* [Your instructions]
Copy the lines of the data below exactly, starting at the first and stopping after the line that contains "font-weight: bold ->"; include no pictures.

====== Exercise inputs

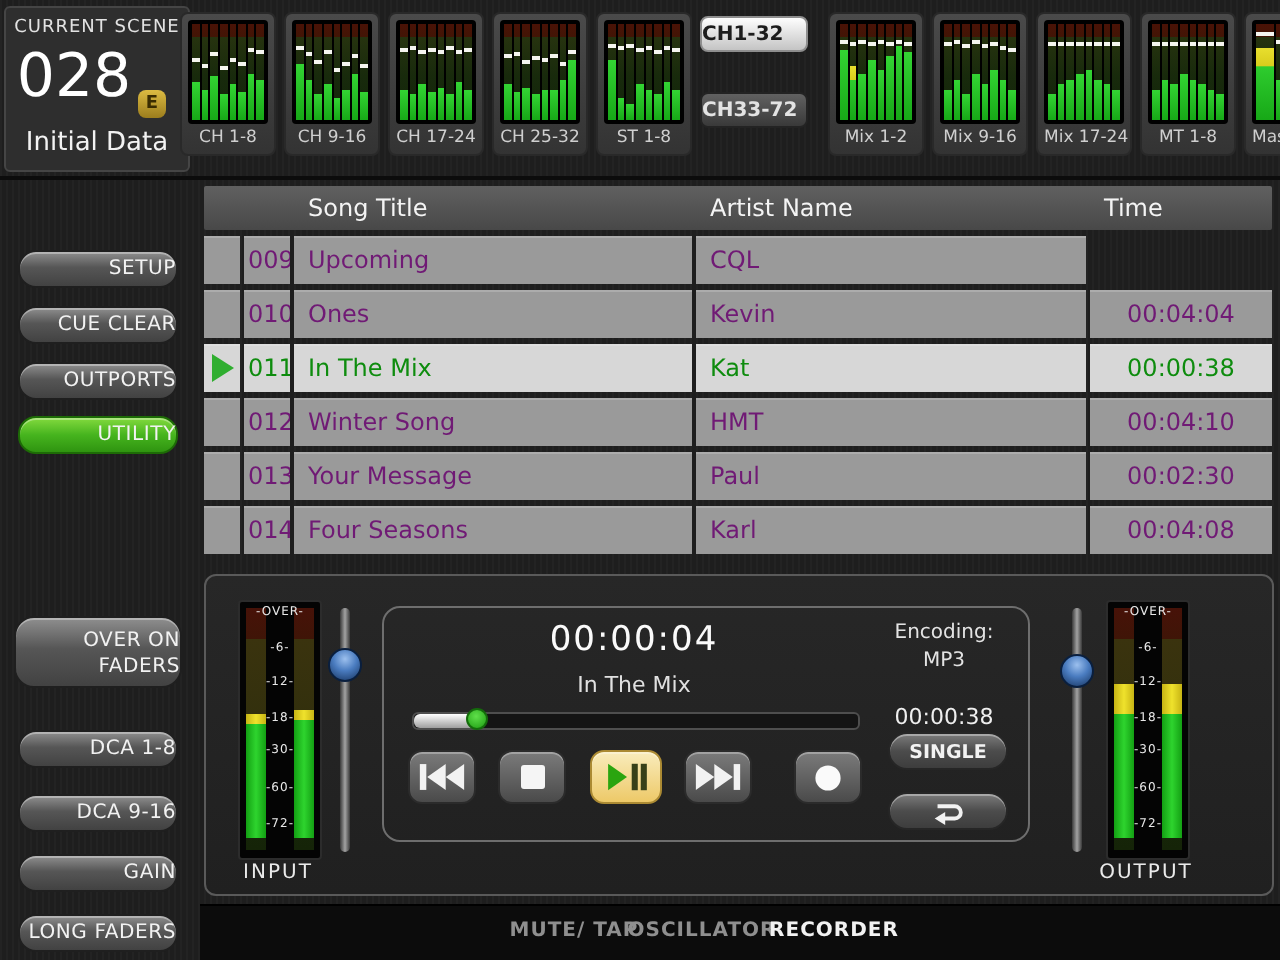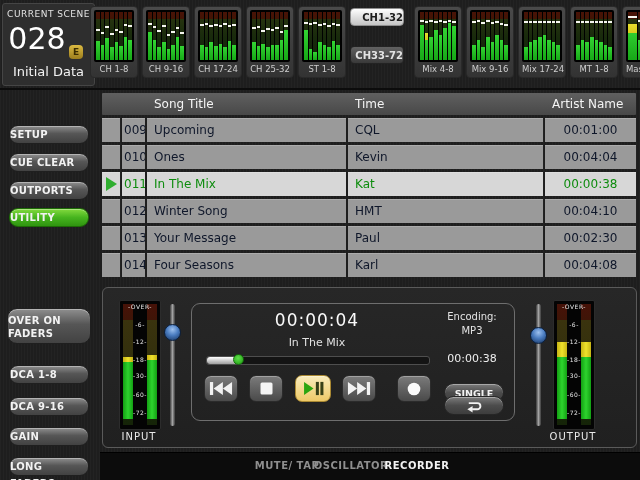"CH1-32" .bankbtn { text-align: right -> left }
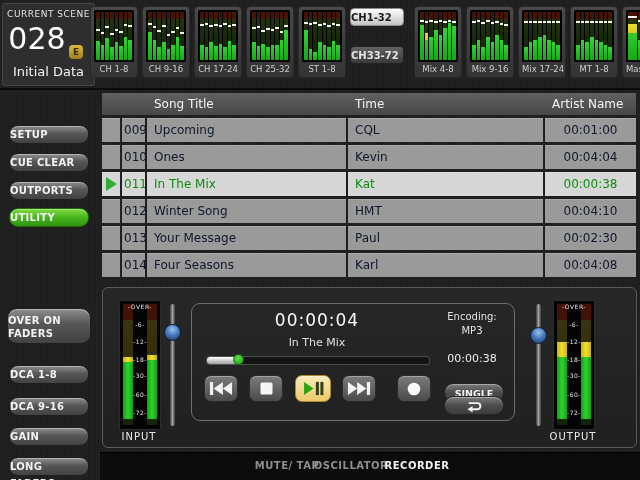"Mix 4-8" div.tlabel { text: 4-8 -> 1-2 }
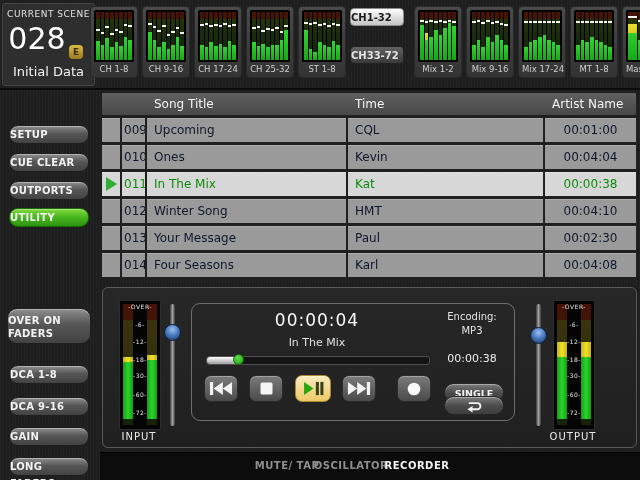"Time" div { order: before "Artist Name" -> after "Artist Name" }
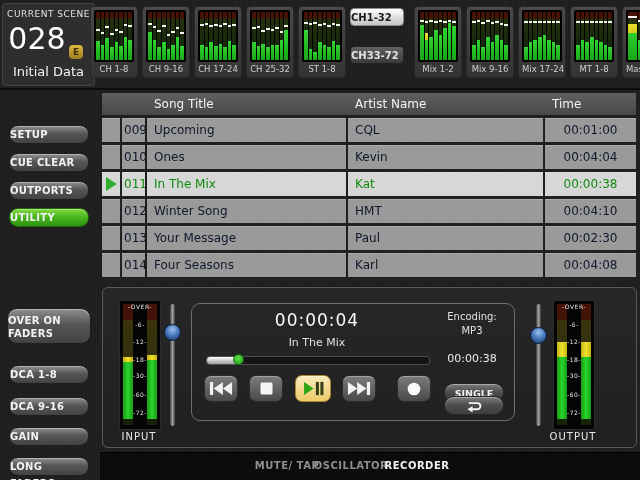"SETUP" .sbtn { font-weight: bold -> normal; text-align: left -> right }
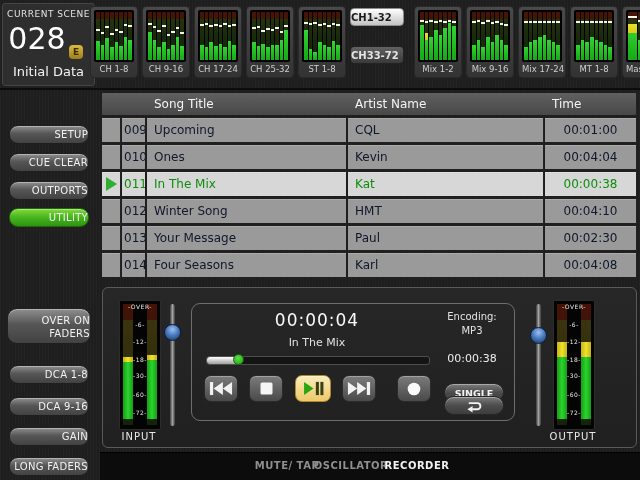"009" .cell { color: #0f172a -> #701a75 }
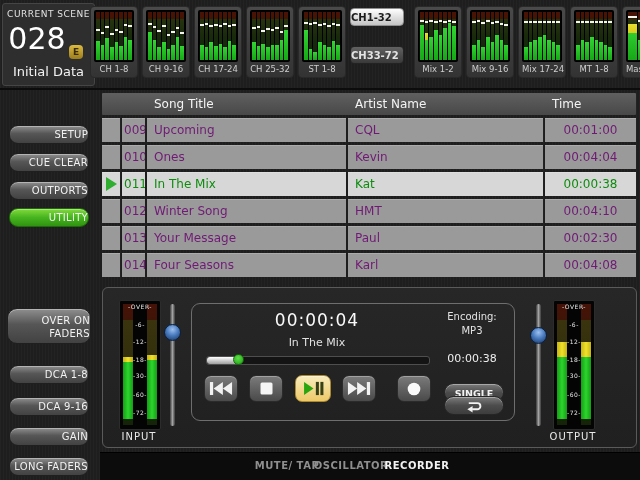"00:01:00" div.cell { html: <div>00:01:00</div> -> none }
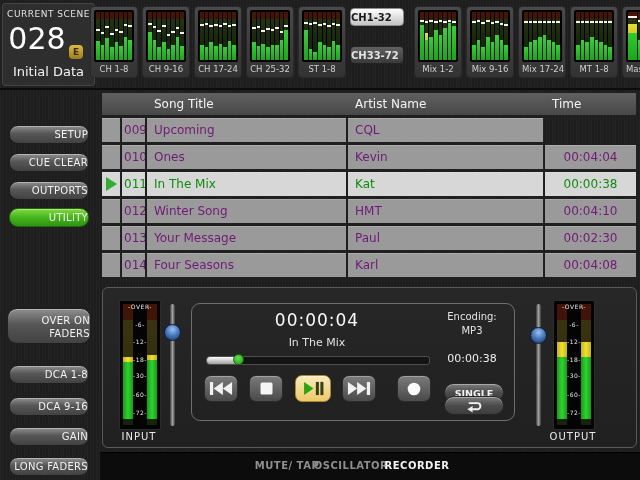"SINGLE" .pill.single { top: 79px -> 62px }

============

* [Output for this exercise]
"CH1-32" .bankbtn { text-align: right -> left }
"Mix 4-8" div.tlabel { text: 4-8 -> 1-2 }
"Time" div { order: before "Artist Name" -> after "Artist Name" }
"SETUP" .sbtn { font-weight: bold -> normal; text-align: left -> right }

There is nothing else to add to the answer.